Title: Prognosis of pediatric-onset inflammatory bowel disease associated with primary sclerosing cholangitis: a population-based study
Source: Journal of Pediatric Gastroenterology and Nutrition 2025, Aug 12. [E–publication]
Date of publication: August 2025
Publication type: Retrospective population-based study
Abstract: Objectives: To assess whether the prognosis of pediatric-onset inflammatory bowel disease (IBD) is influenced by its association with primary sclerosing cholangitis (PSC) considering medical treatment, bowel resection, risk of cancer, and mortality.
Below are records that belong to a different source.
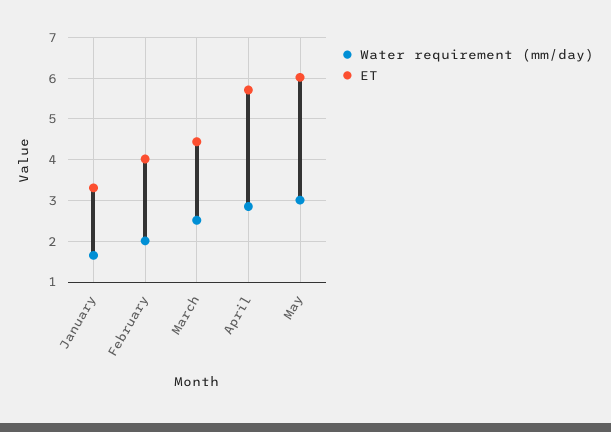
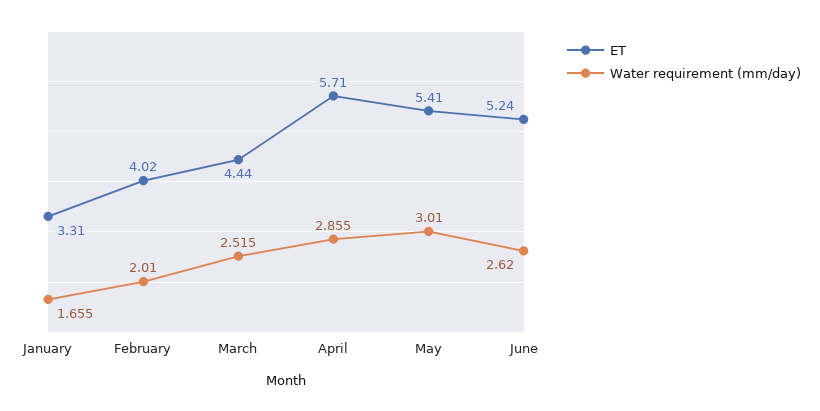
ET, May: 6 -> 5.41
ET, June: none -> 5.24
Water requirement (mm/day), June: none -> 2.62

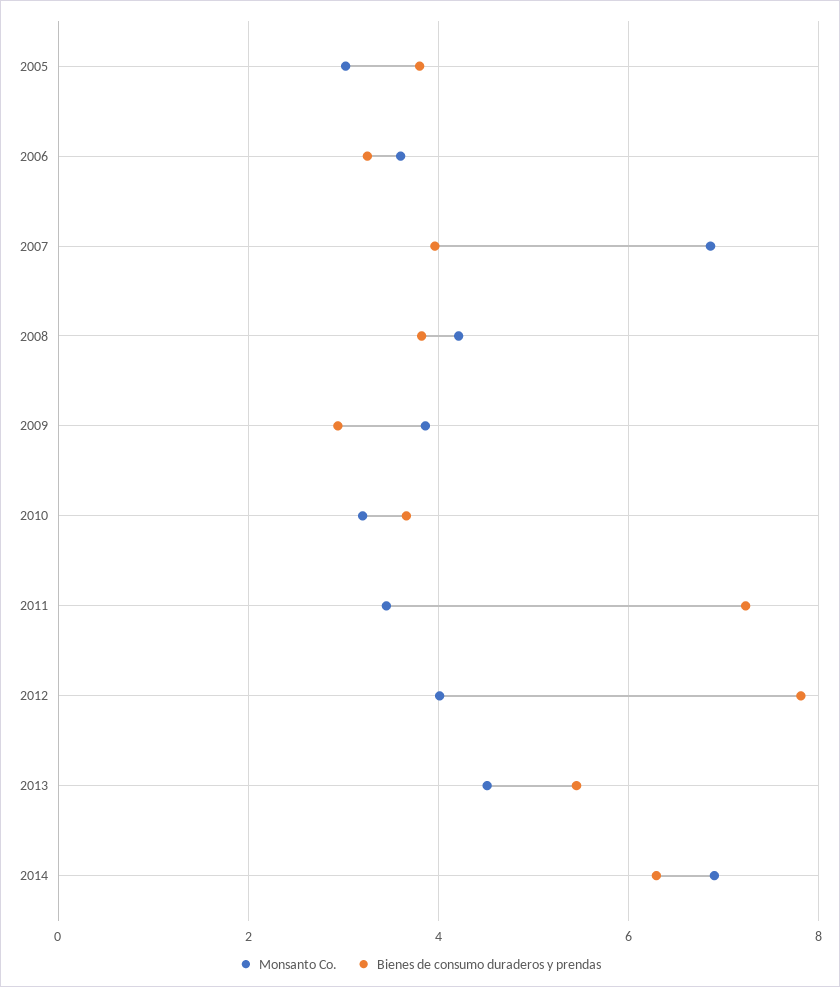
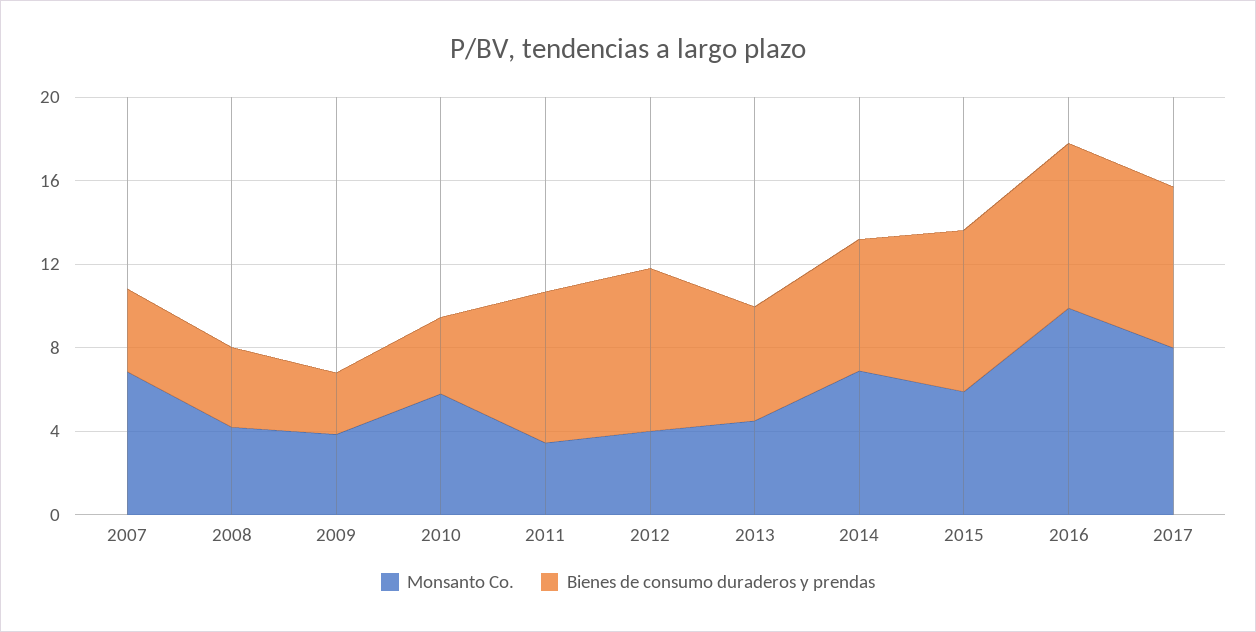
Monsanto Co., 2005: 3 -> none
Bienes de consumo duraderos y prendas, 2005: 3.8 -> none
Monsanto Co., 2006: 3.6 -> none
Bienes de consumo duraderos y prendas, 2006: 3.2 -> none
Monsanto Co., 2010: 3.2 -> 6
Monsanto Co., 2015: none -> 6
Bienes de consumo duraderos y prendas, 2015: none -> 8
Monsanto Co., 2016: none -> 10
Bienes de consumo duraderos y prendas, 2016: none -> 8
Monsanto Co., 2017: none -> 8
Bienes de consumo duraderos y prendas, 2017: none -> 8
Methods: A retrospective population-based study was conducted using data from the EPIMAD Registry, one of the most extensive prospective population-based IBD studies globally. Cases (IBD-PSC) were compared with matched controls (matched-IBD). Inclusion criteria were age ≤17 years at IBD diagnosis and follow-up ≥2 years. PSC was confirmed by magnetic resonance cholangiopancreatography and/or histology. Each case was matched to four controls by propensity score (i.e., sex, age, year, and location of IBD at diagnosis).
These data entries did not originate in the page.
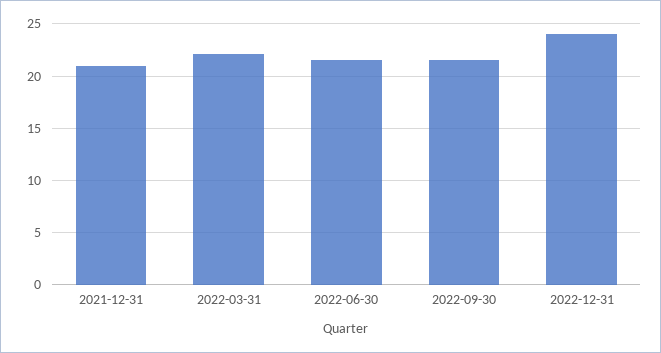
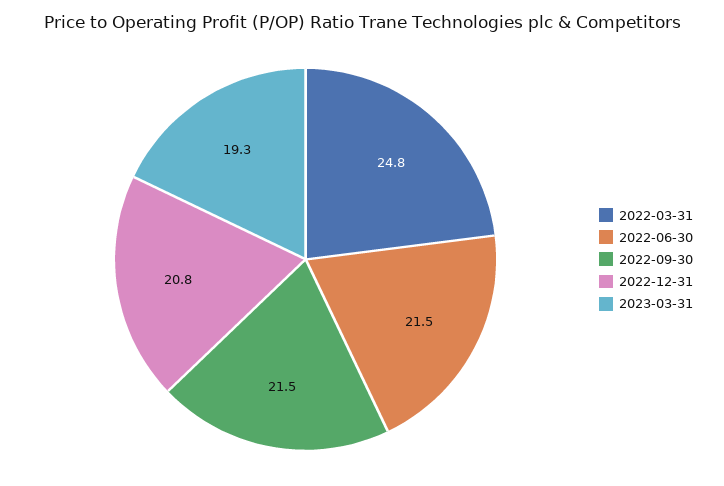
2021-12-31: 21 -> none
2022-03-31: 22 -> 24.8
2022-12-31: 24 -> 20.8
2023-03-31: none -> 19.3

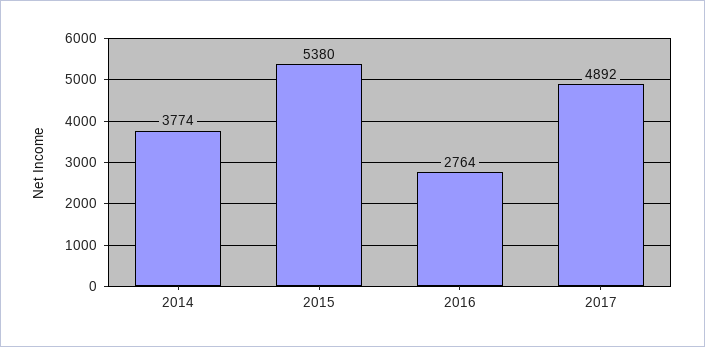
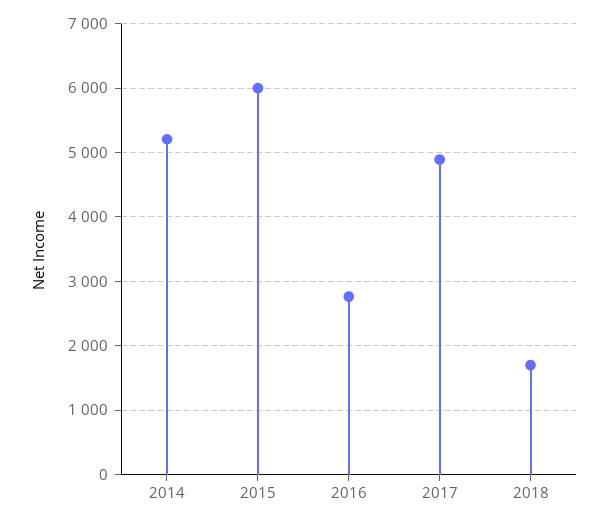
2014: 3774 -> 5200
2015: 5380 -> 6000
2018: none -> 1700

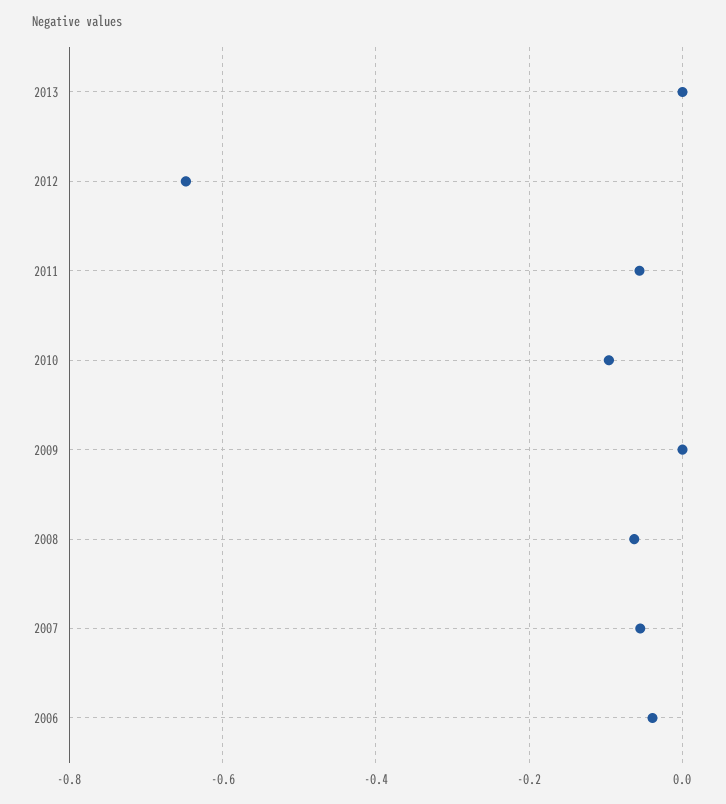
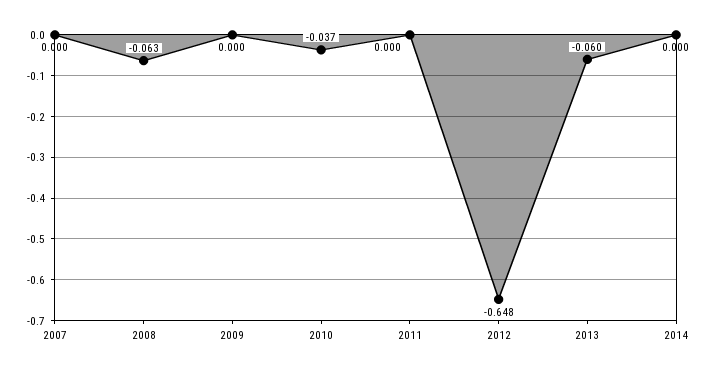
2013: 0 -> -0.06
2011: -0.06 -> 0
2010: -0.1 -> -0.037
2007: -0.06 -> 0
2006: -0.04 -> none
2014: none -> 0

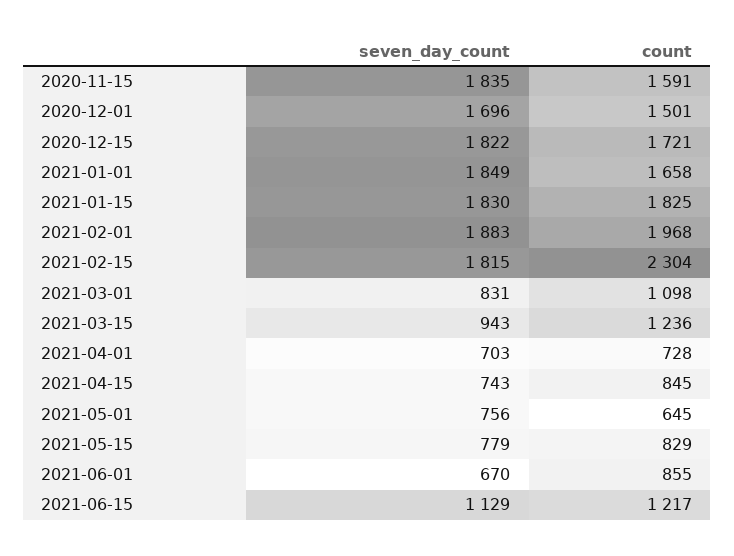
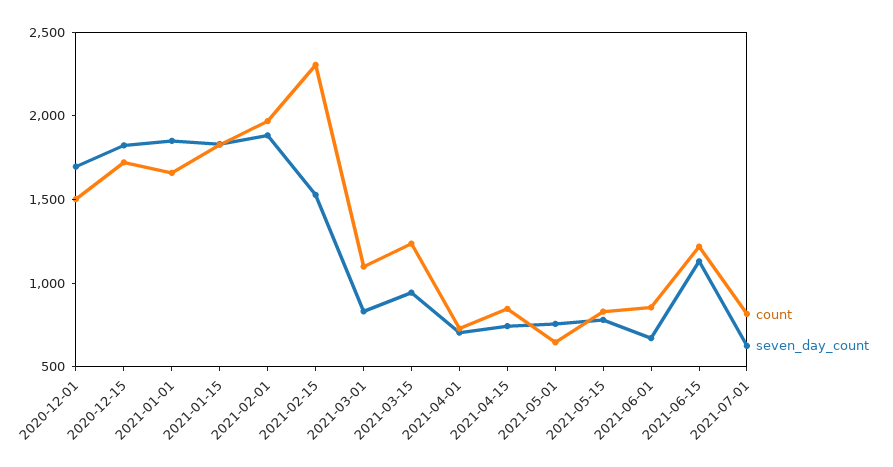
seven_day_count, 2020-11-15: 1835 -> none
count, 2020-11-15: 1591 -> none
seven_day_count, 2021-02-15: 1815 -> 1500
count, 2021-07-01: none -> 800
seven_day_count, 2021-07-01: none -> 600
Results: We included 24 cases and 96 controls. Median duration of follow-up was 6.4 years (interquartile range = 3.1-14.3). No significant difference was observed between the two groups in terms of exposure to treatment at 5 years (immunosuppressants, corticosteroids, or antitumor necrosis factor). In IBD-PSC, cancers were 28 times more frequent (standardized incidence ratio = 27.9; 95% confidence interval [CI], 7.0-111.7, p = 0.002), and death was 13 times more frequent (standardized mortality ratio = 13.3; 95% CI, 3.3-53.4, p = 0.010) than in the general population. No increased risk of cancer or mortality was observed in patients with IBD but without PSC compared to the general population.
Conclusion: Although the course of IBD is not different, the prognosis of pediatric-onset IBD associated with PSC is significantly worse than that of pediatric-onset IBD without PSC because of increased cancer and mortality rates.